Cullmann W
Klinisch-Chemisches Institut, Bürgerhospital Stuttgart.
Med Klin (Munich). 1997 Mar 15;92(3):162-6. doi: 10.1007/BF03043274.
It is more than a century ago that Moraxella catarrhalis was discovered and described in some detail. However, it was not until the last decade that M. catarrhalis was recognized as a facultative pathogen, namely in otitis media (predominantly in children), sinusitis and nosocomial pneumonia in the group of elderly, debilitated patients. Liberation of endotoxin, histamine, and chemotactically active factors can be considered the major pathogenicity factors. The pathogen can protect itself, on the one hand by binding of the Clq subcomponent of the complement system followed by subsequent formation of a functionally inactive complex with Cl, and on the other hand by inactivation of the terminal (lytic) complement complexes by means of a specific protein on the surface of the outer cell wall. Routine diagnostic procedures require, above all, culture of the pathogen: up to now the detection of specific IgA-antibodies has not been routinely available. More than half of the clinical isolates are known to exhibit beta-lactamase production (BRO-enzymes). This is the reason why combinations of a penicillin compound with a beta-lactamase inhibitor, the group of the newer cephalosporins (including the orally active ones), doxycycline and the macrolides are therapeutically effective.

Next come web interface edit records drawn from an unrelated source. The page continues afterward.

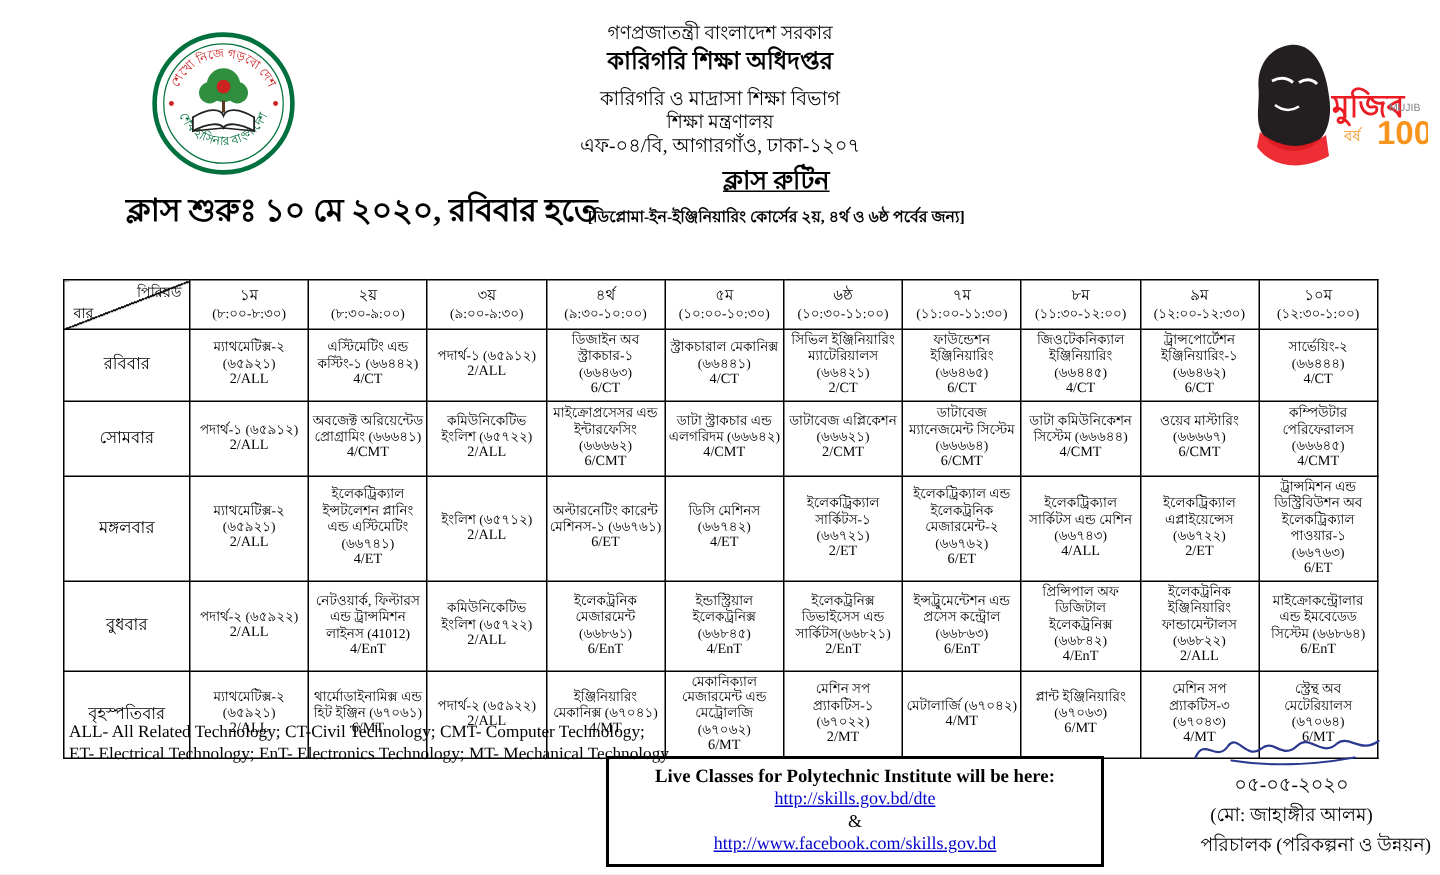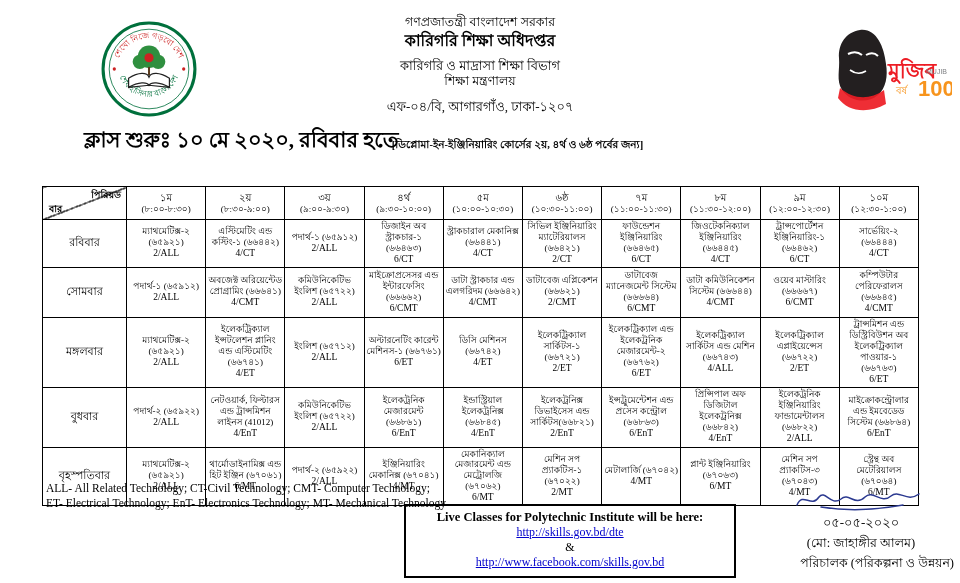--- a/index.html
+++ b/index.html
@@ -13,7 +13,7 @@
   .h-org{top:28px;font-size:16px;font-weight:bold;}
   .h-div{top:56px;font-size:13px;}
   .h-min{top:72px;font-size:12.5px;}
-  .h-addr{top:97px;font-size:13px;text-align:center;}
+  .h-addr{top:87px;font-size:13px;text-align:center;}
 
   .logo-left{left:100px;top:20px;width:98px;height:98px;}
   .logo-right{left:826px;top:24px;width:126px;height:94px;}

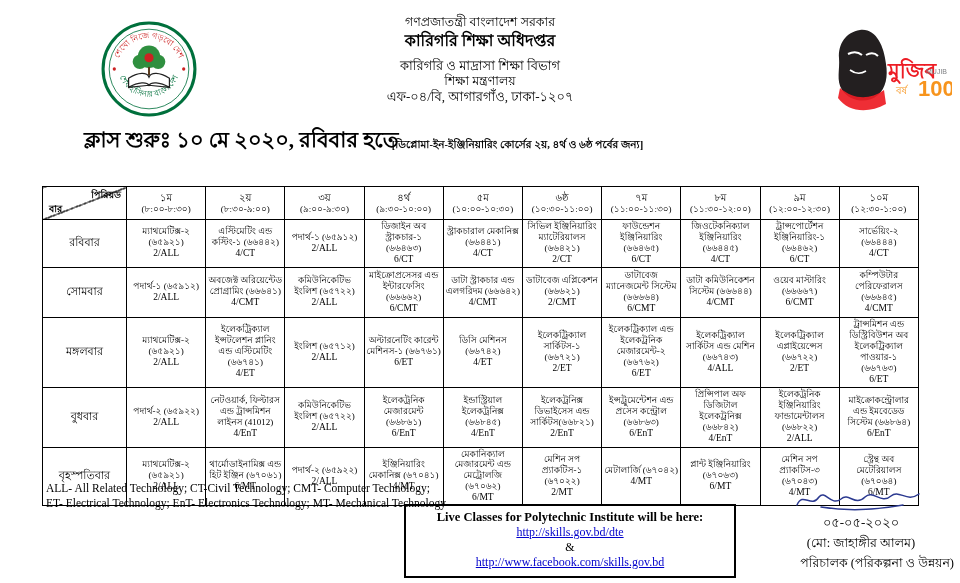--- a/index.html
+++ b/index.html
@@ -103,6 +103,7 @@
   <div class="abs ctr h-min">শিক্ষা মন্ত্রণালয়</div>
   <div class="abs ctr h-addr">এফ-০৪/বি, আগারগাঁও, ঢাকা-১২০৭</div>
 
+  <div class="abs t-routine">ক্লাস রুটিন</div>
   <div class="abs t-start">ক্লাস শুরুঃ ১০ মে ২০২০, রবিবার হতে</div>
   <div class="abs t-scope">[ডিপ্লোমা-ইন-ইঞ্জিনিয়ারিং কোর্সের ২য়, ৪র্থ ও ৬ষ্ঠ পর্বের জন্য]</div>
 

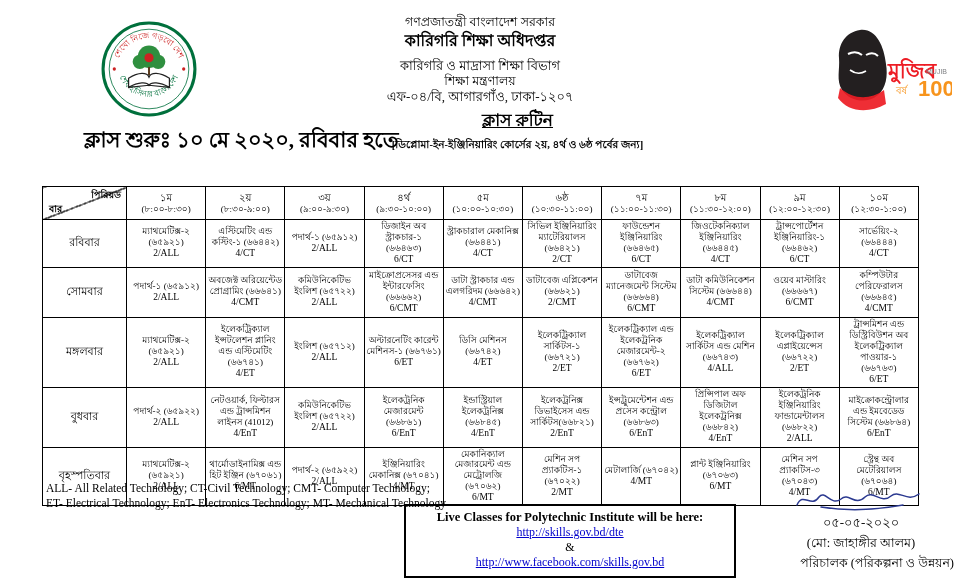--- a/index.html
+++ b/index.html
@@ -41,7 +41,7 @@
   tbody tr:nth-child(4){height:60px;}
   tbody tr:nth-child(5){height:55px;}
   .corner{position:relative;padding:16px;
-    background:linear-gradient(to bottom right,transparent calc(50% - 0.6px),#000 calc(50% - 0.6px),#000 calc(50% + 0.6px),transparent calc(50% + 0.6px));font-weight:bold;}
+    background:linear-gradient(to bottom right,transparent calc(50% - 0.6px),#000 calc(50% - 0.6px),#000 calc(50% + 0.6px),transparent calc(50% + 0.6px));}
   .corner .top{position:absolute;top:1px;right:5px;font-size:9.5px;}
   .corner .bot{position:absolute;bottom:2px;left:6px;font-size:9.5px;}
 

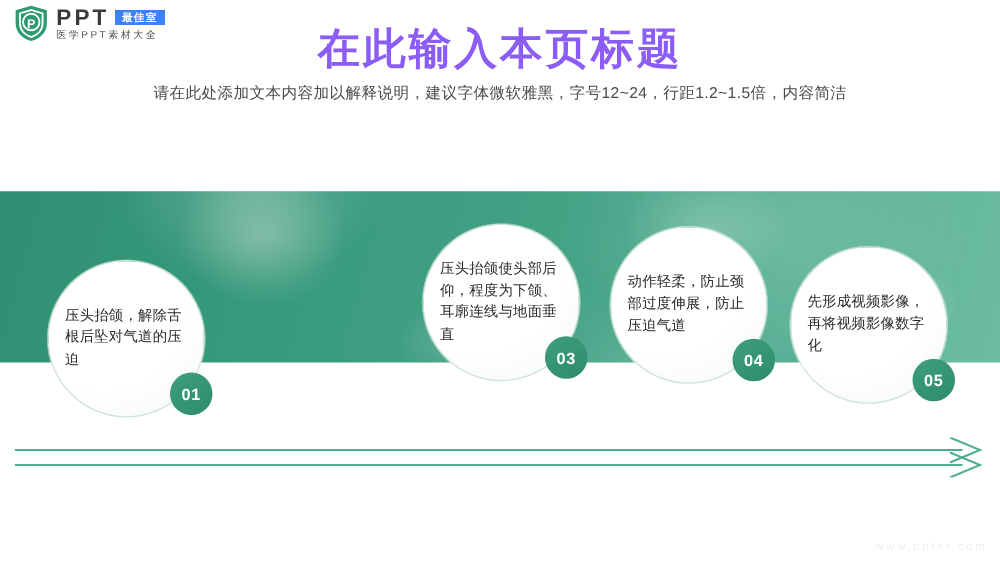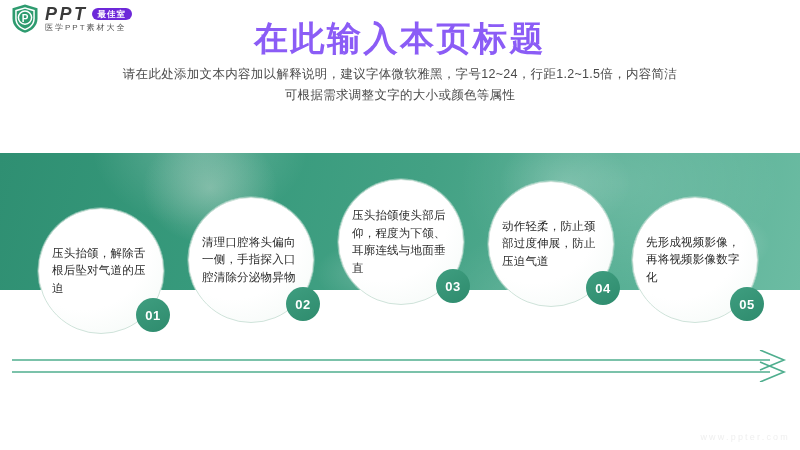--- a/index.html
+++ b/index.html
@@ -25,7 +25,7 @@
   #logo-top-row { display: flex; align-items: center; gap: 4px; }
   #logo-ppt {
     font-size: 18px; font-weight: bold; color: #3a3a3a;
-    letter-spacing: 2.5px; font-style: italic; line-height: 1;
+    letter-spacing: 2.5px; line-height: 1;
     font-family: "Liberation Sans", sans-serif;
   }
   #logo-badge {

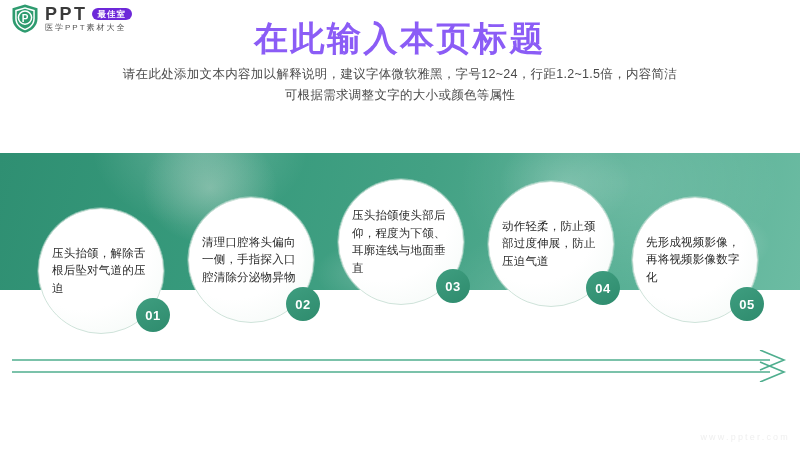--- a/index.html
+++ b/index.html
@@ -29,9 +29,9 @@
     font-family: "Liberation Sans", sans-serif;
   }
   #logo-badge {
-    background: #6d28d9; color: #ffffff;
+    background: #3b82f6; color: #ffffff;
     font-size: 8.5px; font-weight: bold;
-    border-radius: 6px; padding: 1.5px 6px 2px 6px;
+    border-radius: 0; padding: 1.5px 6px 2px 6px;
     letter-spacing: 1px; line-height: 1;
   }
   #logo-sub {

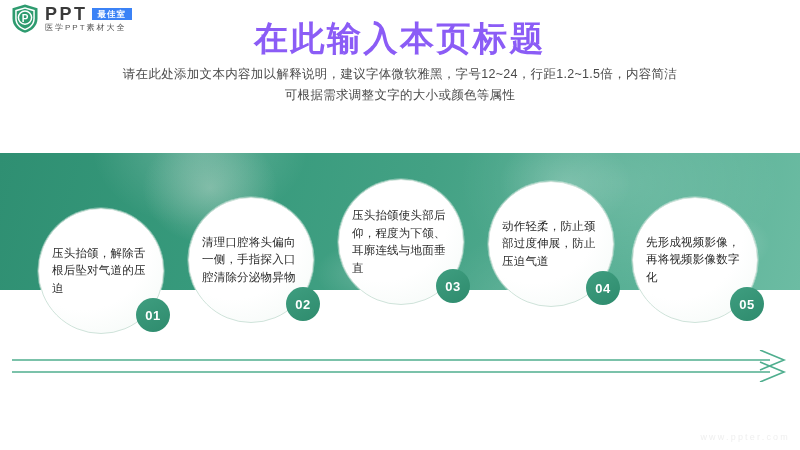--- a/index.html
+++ b/index.html
@@ -153,7 +153,6 @@
   <div id="page-title">在此输入本页标题</div>
   <div id="subtitle">
     <div>请在此处添加文本内容加以解释说明，建议字体微软雅黑，字号12~24，行距1.2~1.5倍，内容简洁</div>
-    <div>可根据需求调整文字的大小或颜色等属性</div>
   </div>
 
   <div id="band">

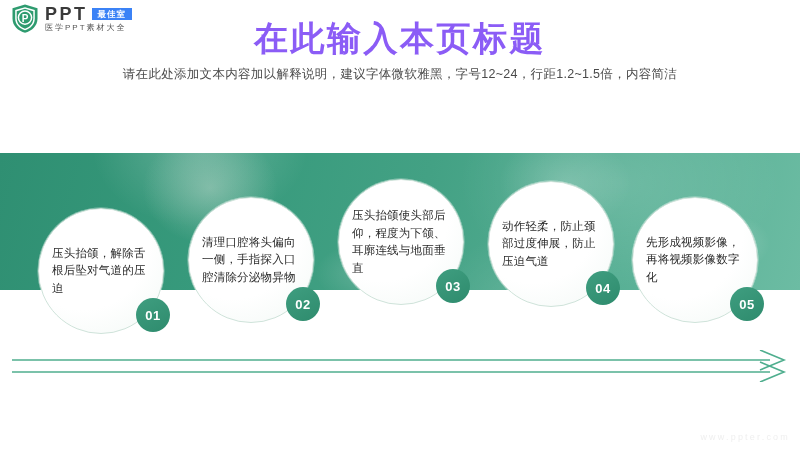--- a/index.html
+++ b/index.html
@@ -168,12 +168,6 @@
     <div class="step-badge">01</div>
   </div>
 
-  <div class="step" id="step-2">
-    <div class="step-circle">
-      <div class="step-text">清理口腔将头偏向一侧，手指探入口腔清除分泌物异物</div>
-    </div>
-    <div class="step-badge">02</div>
-  </div>
 
   <div class="step" id="step-3">
     <div class="step-circle">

莫拉克斯氏菌属卡他莫拉菌于一个多世纪前被发现并得到了较为详细的描述。然而,直到最近十年,卡他莫拉菌才被确认为兼性病原菌,即在中耳炎(主要见于儿童)、鼻窦炎以及老年体弱患者群体中的医院获得性肺炎中。内毒素、组胺和趋化活性因子的释放可被视为主要致病因素。该病原菌可通过以下方式进行自我保护:一方面,通过结合补体系统的Clq亚成分,随后与Cl形成功能失活的复合物;另一方面,借助外细胞壁表面的一种特定蛋白质使末端(溶解)补体复合物失活。常规诊断程序首先需要对病原菌进行培养:到目前为止,特异性IgA抗体的检测尚未常规开展。已知超过一半的临床分离株可产生β-内酰胺酶(BRO酶)。这就是青霉素类化合物与β-内酰胺酶抑制剂、新型头孢菌素类(包括口服活性头孢菌素)、强力霉素和大环内酯类药物联合使用具有治疗效果的原因。